At this point, it is unclear that human life spans can be increased with calorie restrictions. Humans live much longer than many other creatures, and thus such studies are difficult to do. Studies with primates provide some clues. Investigations on monkeys have been underway since 1987, and preliminary results suggest that caloric restriction increases both health and life span in primates. Biomarkers of aging, such as insulin levels, glucose levels, and blood pressure, have led researchers to conclude that monkeys eating less age more slowly. In most such studies, calories are restricted to 30 to 50% of what the animal would normally eat. Care is taken to see that enough vitamins, minerals, protein, and fat are ingested for the proper functioning of tissues. The participants of the Biosphere-2 experiment in Arizona were forced to eat a low-calorie diet for 2 years because their food production was less than projected. They experienced the same anti-aging trends in biomarkers as were found in the monkey experiments. Fig. 2-4 shows blood pressure changes in the Biosphere-2 participants on this diet.
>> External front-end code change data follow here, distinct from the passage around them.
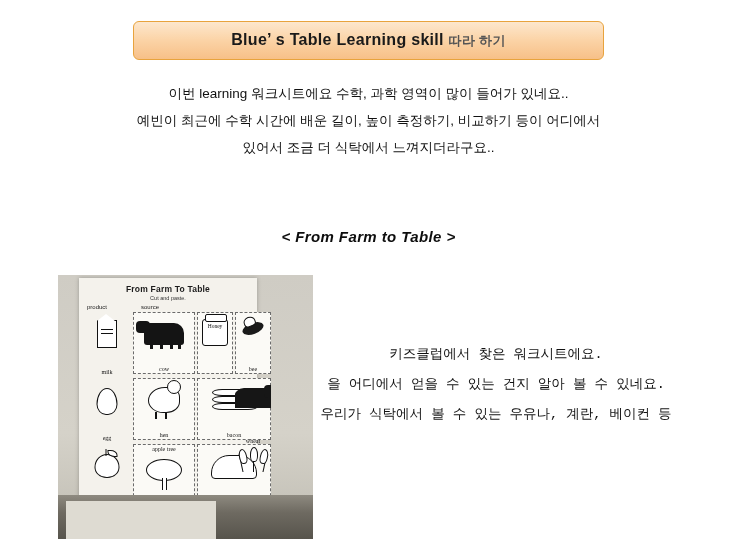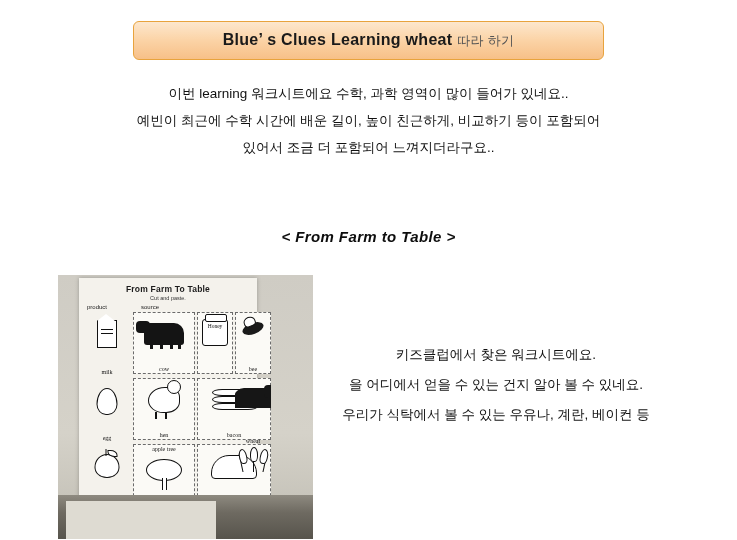--- a/index.html
+++ b/index.html
@@ -341,7 +341,7 @@
 <div class="page">
 
   <div class="title-banner">
-    <div class="title-text"><span>Blue’ s Clues Learning wheat </span><span class="kr">따라 하기</span></div>
+    <div class="title-text"><span>Blue’ s Table Learning skill </span><span class="kr">따라 하기</span></div>
   </div>
 
   <div class="intro">

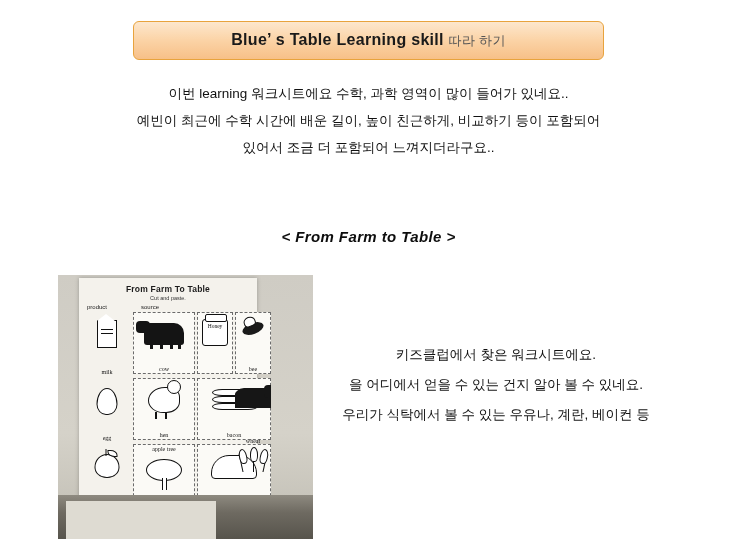--- a/index.html
+++ b/index.html
@@ -45,7 +45,7 @@
   .title-text .kr {
     font-size: 13px;
     color: #555555;
-    font-weight: normal;
+    font-weight: bold;
   }
 
   

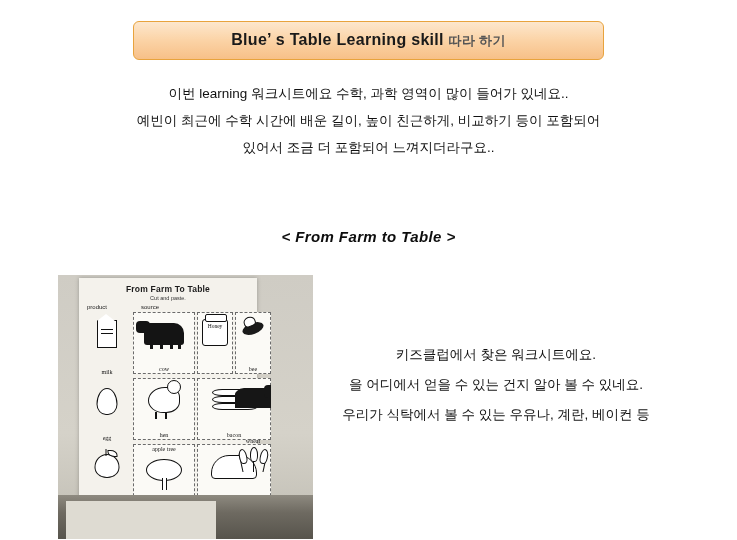--- a/index.html
+++ b/index.html
@@ -346,7 +346,7 @@
 
   <div class="intro">
     <span class="line">이번 learning  워크시트에요 수학, 과학 영역이 많이 들어가 있네요..</span>
-    <span class="line">예빈이 최근에 수학 시간에 배운 길이, 높이 친근하게,  비교하기 등이 포함되어</span>
+    <span class="line">예빈이 최근에 수학 시간에 배운 길이, 높이 측정하기,  비교하기 등이 어디에서</span>
     <span class="line">있어서 조금 더 포함되어 느껴지더라구요..</span>
   </div>
 

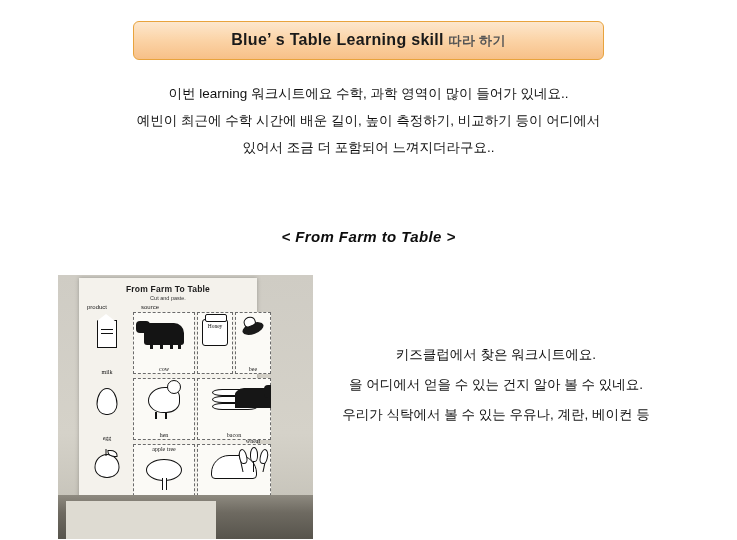--- a/index.html
+++ b/index.html
@@ -347,7 +347,7 @@
   <div class="intro">
     <span class="line">이번 learning  워크시트에요 수학, 과학 영역이 많이 들어가 있네요..</span>
     <span class="line">예빈이 최근에 수학 시간에 배운 길이, 높이 측정하기,  비교하기 등이 어디에서</span>
-    <span class="line">있어서 조금 더 포함되어 느껴지더라구요..</span>
+    <span class="line">있어서 조금 더 식탁에서 느껴지더라구요..</span>
   </div>
 
   <div class="section-heading">&lt; From Farm to Table &gt;</div>

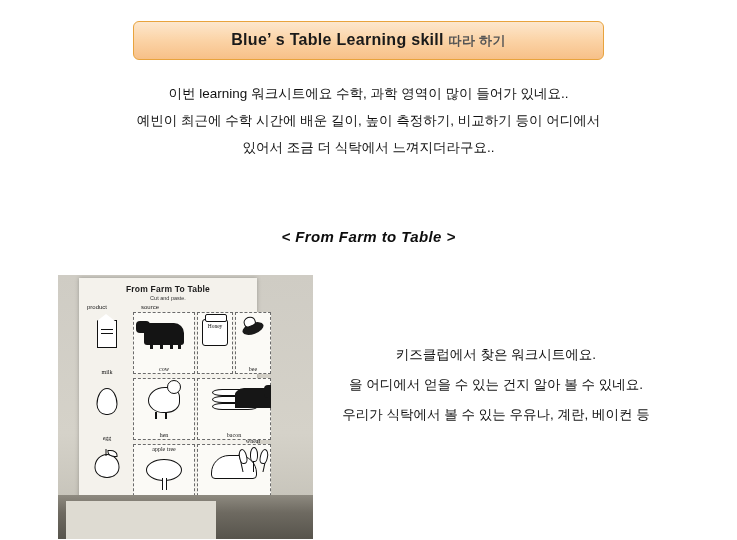--- a/index.html
+++ b/index.html
@@ -332,6 +332,7 @@
     color: #111111;
     font-size: 13.5px;
     line-height: 30px;
+    font-family: Liberation Mono, monospace;
   }
   .right-text .line { display: block; white-space: nowrap; }
 </style>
Dr. Terror, introduced at the start of this chapter, requested to be on testosterone replacement therapy. He also inquired about growth hormone replacement therapy, but changed his mind after finding out the cost of the treatment. He wondered about the advertised growth hormone secretagogues, but was advised that they rarely work. Quite a bit of time was spent discussing diet and exercise with him. As he was fairly thin, strength-training exercises were suggested for him. He decided to join a gym and exercised 45 minutes three to five times a week. He increased protein intake, fresh vegetables, and fruits (potential antioxidants). He was prescribed testosterone gel 5mg/day. After 6 months, on a routine follow-up visit, he was very satisfied. Overall, he said, his mood is better, and he is sharper and more energetic. He said the program restored some of his lost years. Objectively, it was noticed that despite weighing the same at 150 pounds, his body fat was reduced to 19%, implying muscle growth. His skin was less dry, his libido better, and he thought that testosterone was the elixir of youth for him. He was advised that testosterone was only supplementary and that it was the combination of testosterone with exercise and the right nutrition that seemed to have made him feel five years younger.